I just weighed my Ultimate Lubix GuHong and LunHui. The GuHong came in at 90 grams. and the LunHui came in at 100 grams. Now, obviously these are lubed... so that probably adds something.

The stated weight for the two types of GuHong's (POM and ABS), the LingYun, the LunHui, and the Zhanchi on WitEden is:

"GuHong
Size: 5.7cm
Cube Weight: about 80g
Material: ABS

POM GuHong
Size: 5.65cm 
Cube Weight: about 100g （ABS GuHong about 80g ）
MaterialOM （not ABS）

LingYun
Size: 5.6cm
Cube Weight: about 87g

LunHui
Size: 5.6cm
Cube Weight: about 95g
Material：ABS

ZhanChi official version
Size: 5.6cm
Cube Weight : about 85g"


So lets calculate the density of each... Density=mass/volume

GuHong 0.43198 grams per cubic cm
POM GuHong 0.55444 grams per cubic cm
LingYun 0.49540 grams per cubic cm
LunHui 0.54095 grams per cubic cm
ZhanChi 0.48401 grams per cubic cm

That pretty much sums it all up (assuming all weights and sizes are valid... I would question some of them).

-achilles308


----------



## chicken9290 (Jul 2, 2011)

im hoping to buy this cube as soon as possible. i havent seen it in black yet


----------



## Tall5001 (Jul 2, 2011)

chicken9290 said:


> im hoping to buy this cube as soon as possible. i havent seen it in black yet


 
they will be listed on Icubemart Monday July 4th in the evening


----------



## hammerhead (Jul 2, 2011)

AustinReed said:


> I lol'd
> 
> *bangs head against wall*
> People need to stop making assumptions about cubes because of WR's.


 
The biggest reason I like to get the world record cube is for my own personal battle. I NEVER want to tell myself, well if I had a better cube, I would be faster. If I have the cube someone can get a WR with, I would have no excuses.


----------



## yockee (Jul 2, 2011)

HKnowstore will have them in on Monday. He said he will be shipping all the pre orders on Tuesday.

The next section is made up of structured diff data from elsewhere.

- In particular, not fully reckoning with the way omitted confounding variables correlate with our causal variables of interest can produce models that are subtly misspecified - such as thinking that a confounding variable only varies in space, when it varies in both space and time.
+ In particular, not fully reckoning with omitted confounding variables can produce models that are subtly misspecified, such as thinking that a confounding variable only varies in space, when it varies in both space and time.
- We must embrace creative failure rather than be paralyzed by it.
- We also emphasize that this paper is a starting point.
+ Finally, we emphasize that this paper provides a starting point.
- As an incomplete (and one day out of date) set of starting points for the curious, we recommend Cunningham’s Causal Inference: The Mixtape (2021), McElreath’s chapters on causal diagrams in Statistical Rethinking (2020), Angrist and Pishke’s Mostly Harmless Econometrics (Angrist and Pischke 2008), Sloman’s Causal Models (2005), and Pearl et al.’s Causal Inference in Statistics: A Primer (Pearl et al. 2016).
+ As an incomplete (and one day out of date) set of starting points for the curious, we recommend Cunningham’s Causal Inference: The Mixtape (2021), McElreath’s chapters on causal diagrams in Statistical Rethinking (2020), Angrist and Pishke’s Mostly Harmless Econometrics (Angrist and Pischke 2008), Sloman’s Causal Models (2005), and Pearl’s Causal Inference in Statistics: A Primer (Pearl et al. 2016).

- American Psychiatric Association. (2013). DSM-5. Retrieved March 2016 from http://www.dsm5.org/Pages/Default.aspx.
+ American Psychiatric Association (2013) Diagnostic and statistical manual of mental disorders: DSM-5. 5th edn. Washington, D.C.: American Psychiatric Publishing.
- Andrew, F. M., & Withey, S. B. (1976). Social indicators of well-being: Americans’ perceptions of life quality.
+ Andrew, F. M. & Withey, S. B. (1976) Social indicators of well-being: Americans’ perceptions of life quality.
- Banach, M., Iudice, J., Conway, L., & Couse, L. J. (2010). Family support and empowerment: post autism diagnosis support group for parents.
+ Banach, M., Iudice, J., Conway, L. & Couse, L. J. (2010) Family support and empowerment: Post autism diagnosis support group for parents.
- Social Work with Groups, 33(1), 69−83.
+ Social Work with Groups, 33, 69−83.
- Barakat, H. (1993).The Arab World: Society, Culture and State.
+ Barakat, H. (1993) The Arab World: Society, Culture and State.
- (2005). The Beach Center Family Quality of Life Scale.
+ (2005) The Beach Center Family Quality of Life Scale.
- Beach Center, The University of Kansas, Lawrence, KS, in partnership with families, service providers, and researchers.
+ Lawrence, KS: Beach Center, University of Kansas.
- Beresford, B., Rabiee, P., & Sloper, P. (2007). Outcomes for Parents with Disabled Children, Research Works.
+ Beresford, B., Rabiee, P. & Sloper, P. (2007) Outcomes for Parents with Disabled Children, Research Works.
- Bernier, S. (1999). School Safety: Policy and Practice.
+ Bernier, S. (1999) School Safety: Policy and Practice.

Black or white.


----------



## Tall5001 (Jul 2, 2011)

yeah dude same thing with Icubemart well getting them tuesday and shipping them tuesday. But his will get out first because shipping doesnt take as long for US from him then from HKnow


----------



## yockee (Jul 3, 2011)

That's true, if you're in the US, then icubemart is the way to go. Not sure who else will have them.


----------



## Tall5001 (Jul 3, 2011)

yockee said:


> That's true, if you're in the US, then icubemart is the way to go. Not sure who else will have them.


 
Maybe in the future Speedcubeshop and CubeDepot will have them


----------



## GivoanniM (Jul 3, 2011)

Witeden,

what shipping methods are available for Italy? i'm interested for UPS and DHL


----------